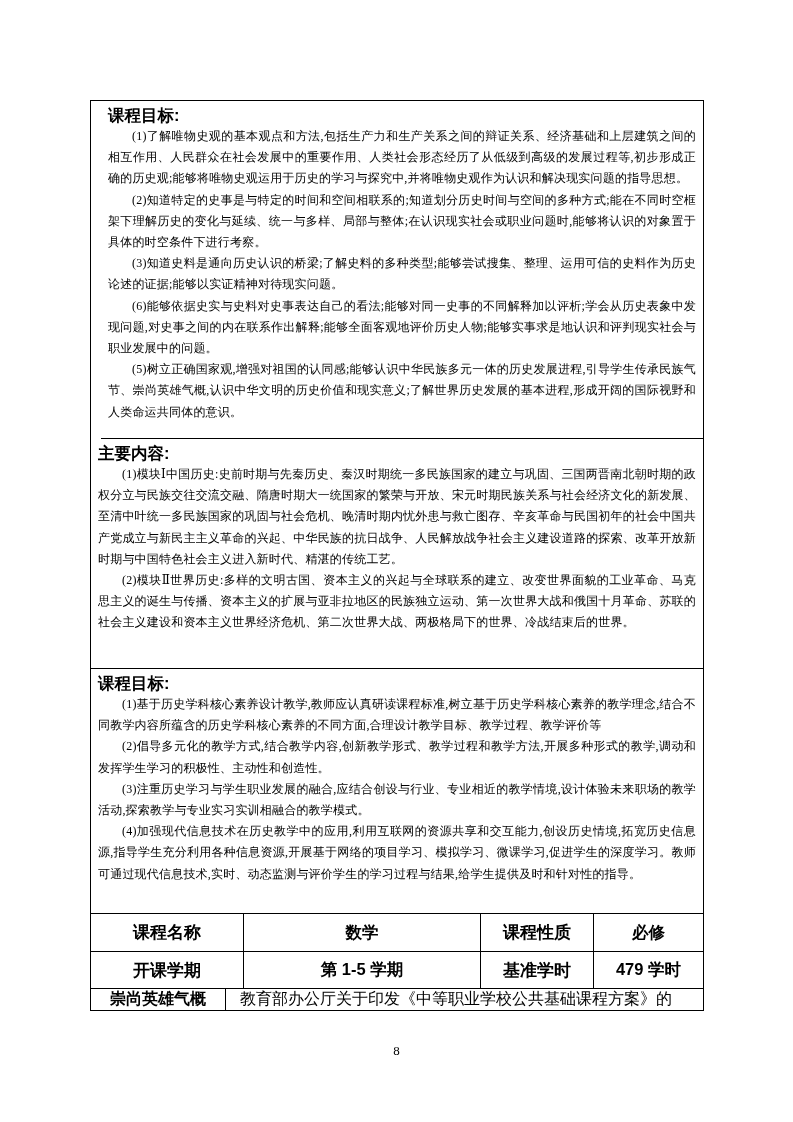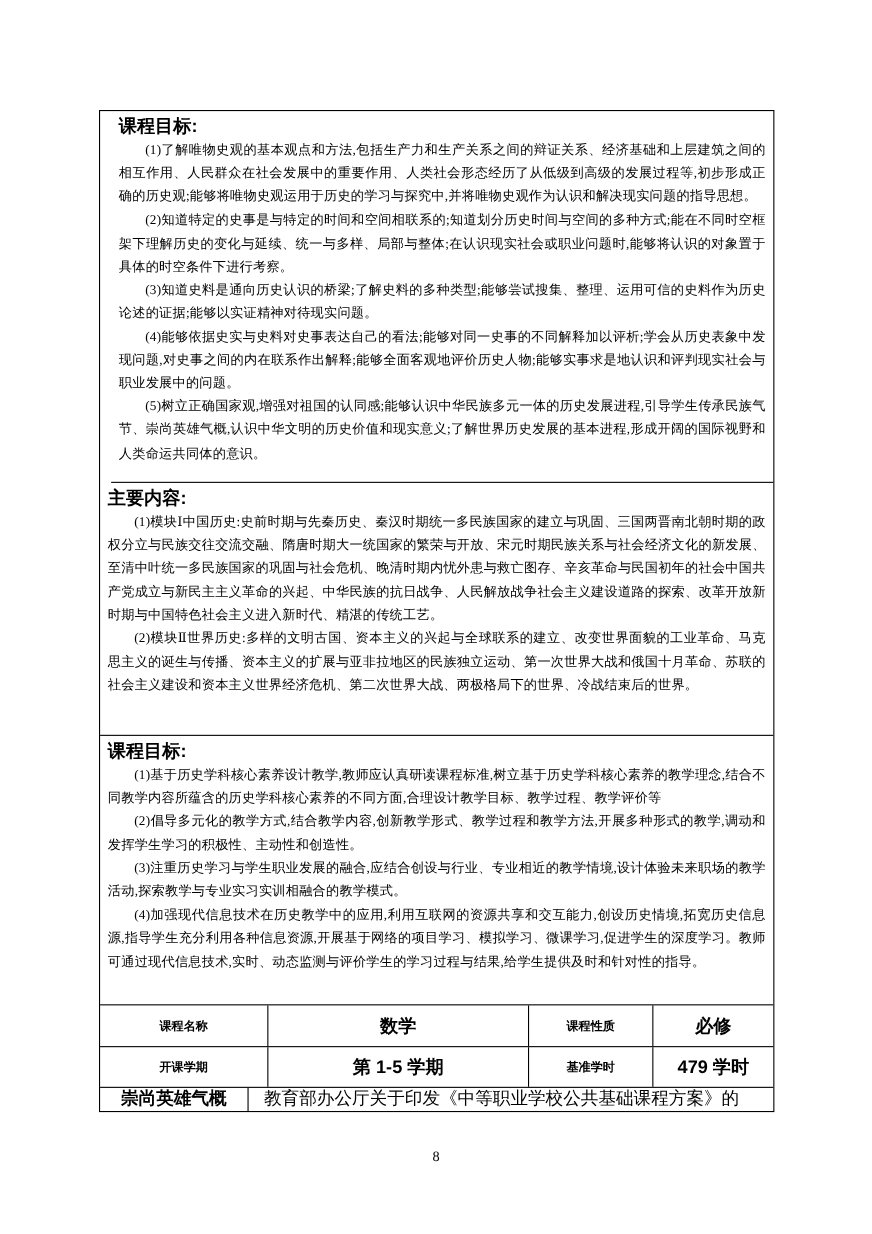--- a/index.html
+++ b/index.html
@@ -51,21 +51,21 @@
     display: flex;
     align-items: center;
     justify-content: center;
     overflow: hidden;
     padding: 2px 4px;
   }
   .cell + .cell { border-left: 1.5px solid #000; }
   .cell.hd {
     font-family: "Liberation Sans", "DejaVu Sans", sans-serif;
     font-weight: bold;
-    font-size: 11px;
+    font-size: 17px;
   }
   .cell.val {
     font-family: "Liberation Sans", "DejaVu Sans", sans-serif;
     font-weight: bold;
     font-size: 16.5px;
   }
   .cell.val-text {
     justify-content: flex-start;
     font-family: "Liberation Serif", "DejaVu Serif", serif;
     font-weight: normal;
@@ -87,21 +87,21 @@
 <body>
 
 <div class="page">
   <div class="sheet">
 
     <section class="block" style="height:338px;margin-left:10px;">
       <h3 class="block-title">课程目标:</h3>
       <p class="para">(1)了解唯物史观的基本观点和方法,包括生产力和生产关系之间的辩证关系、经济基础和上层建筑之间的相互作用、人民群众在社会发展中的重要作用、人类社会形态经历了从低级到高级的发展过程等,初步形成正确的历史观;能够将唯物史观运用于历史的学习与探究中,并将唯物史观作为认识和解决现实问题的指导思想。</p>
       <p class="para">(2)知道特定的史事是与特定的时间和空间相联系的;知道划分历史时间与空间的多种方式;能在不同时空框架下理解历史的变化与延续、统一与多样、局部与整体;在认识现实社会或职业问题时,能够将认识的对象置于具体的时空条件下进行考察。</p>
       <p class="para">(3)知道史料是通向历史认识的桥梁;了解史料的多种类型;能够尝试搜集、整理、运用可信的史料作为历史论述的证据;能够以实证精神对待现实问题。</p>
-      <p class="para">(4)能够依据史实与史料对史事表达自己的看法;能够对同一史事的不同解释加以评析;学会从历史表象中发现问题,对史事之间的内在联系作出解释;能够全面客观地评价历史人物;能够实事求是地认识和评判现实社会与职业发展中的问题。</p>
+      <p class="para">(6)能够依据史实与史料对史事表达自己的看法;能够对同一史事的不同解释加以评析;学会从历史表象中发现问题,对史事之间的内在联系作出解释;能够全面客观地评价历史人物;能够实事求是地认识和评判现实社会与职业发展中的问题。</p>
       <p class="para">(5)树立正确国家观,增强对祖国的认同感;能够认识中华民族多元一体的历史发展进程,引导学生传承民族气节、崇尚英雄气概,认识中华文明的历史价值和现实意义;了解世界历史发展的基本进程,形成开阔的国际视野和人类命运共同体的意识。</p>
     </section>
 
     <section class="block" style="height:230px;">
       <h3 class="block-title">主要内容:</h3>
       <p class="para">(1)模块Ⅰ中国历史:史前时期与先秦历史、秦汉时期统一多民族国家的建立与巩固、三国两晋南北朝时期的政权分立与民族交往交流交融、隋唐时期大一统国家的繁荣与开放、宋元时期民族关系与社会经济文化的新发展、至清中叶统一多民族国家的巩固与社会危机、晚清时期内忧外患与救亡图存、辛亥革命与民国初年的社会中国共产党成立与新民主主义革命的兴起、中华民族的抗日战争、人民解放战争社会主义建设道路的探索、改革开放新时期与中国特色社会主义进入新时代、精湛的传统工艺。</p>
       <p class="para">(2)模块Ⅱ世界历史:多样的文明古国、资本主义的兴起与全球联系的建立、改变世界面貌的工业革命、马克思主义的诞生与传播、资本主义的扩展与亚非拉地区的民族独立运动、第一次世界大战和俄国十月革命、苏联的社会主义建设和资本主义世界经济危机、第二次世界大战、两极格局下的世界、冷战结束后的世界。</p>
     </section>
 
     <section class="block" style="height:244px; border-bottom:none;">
***
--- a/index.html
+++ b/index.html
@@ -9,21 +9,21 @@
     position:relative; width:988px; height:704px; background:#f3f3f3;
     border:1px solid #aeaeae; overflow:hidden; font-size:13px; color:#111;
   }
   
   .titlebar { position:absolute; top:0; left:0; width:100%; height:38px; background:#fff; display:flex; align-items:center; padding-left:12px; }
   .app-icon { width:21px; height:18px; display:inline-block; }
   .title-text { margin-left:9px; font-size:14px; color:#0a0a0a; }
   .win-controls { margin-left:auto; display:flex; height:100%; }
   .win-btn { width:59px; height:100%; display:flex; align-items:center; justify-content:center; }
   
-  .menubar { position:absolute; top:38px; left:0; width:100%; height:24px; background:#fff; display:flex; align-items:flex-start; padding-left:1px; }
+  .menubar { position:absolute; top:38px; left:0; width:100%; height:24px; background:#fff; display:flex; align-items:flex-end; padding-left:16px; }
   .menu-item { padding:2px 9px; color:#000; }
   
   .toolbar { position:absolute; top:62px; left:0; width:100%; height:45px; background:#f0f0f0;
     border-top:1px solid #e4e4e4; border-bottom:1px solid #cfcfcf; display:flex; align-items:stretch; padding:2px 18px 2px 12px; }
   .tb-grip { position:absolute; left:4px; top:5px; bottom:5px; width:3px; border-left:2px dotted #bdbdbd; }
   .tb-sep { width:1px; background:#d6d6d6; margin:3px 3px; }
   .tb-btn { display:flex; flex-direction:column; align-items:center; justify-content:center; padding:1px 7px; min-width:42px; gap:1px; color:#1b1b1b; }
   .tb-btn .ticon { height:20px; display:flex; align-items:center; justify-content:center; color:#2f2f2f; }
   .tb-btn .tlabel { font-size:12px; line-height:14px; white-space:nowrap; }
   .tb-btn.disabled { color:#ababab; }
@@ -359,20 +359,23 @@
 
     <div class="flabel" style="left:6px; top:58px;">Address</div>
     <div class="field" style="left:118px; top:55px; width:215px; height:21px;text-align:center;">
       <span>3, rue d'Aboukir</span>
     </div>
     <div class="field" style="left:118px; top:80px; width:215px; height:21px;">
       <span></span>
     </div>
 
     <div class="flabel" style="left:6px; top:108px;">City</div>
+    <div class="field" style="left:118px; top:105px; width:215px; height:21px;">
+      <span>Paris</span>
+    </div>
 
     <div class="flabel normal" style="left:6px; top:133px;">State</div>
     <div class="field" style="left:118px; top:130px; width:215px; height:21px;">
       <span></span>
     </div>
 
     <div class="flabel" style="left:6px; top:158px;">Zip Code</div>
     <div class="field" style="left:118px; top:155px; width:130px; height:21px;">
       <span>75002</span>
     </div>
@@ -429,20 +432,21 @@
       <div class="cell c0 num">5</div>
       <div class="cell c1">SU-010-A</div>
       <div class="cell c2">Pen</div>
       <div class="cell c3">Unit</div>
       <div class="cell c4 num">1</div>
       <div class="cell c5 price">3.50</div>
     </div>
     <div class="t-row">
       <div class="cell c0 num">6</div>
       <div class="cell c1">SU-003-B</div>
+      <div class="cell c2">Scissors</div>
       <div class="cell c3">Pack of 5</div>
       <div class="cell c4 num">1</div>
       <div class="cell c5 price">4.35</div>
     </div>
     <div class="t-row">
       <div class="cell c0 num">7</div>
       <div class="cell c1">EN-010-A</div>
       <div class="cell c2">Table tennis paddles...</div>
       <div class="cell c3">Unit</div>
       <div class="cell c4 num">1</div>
***
(Exercise): If a line in the records contains the string "能够全面客观地评价历史人物", include it in the count; report that count alone.

(Worked solution): 2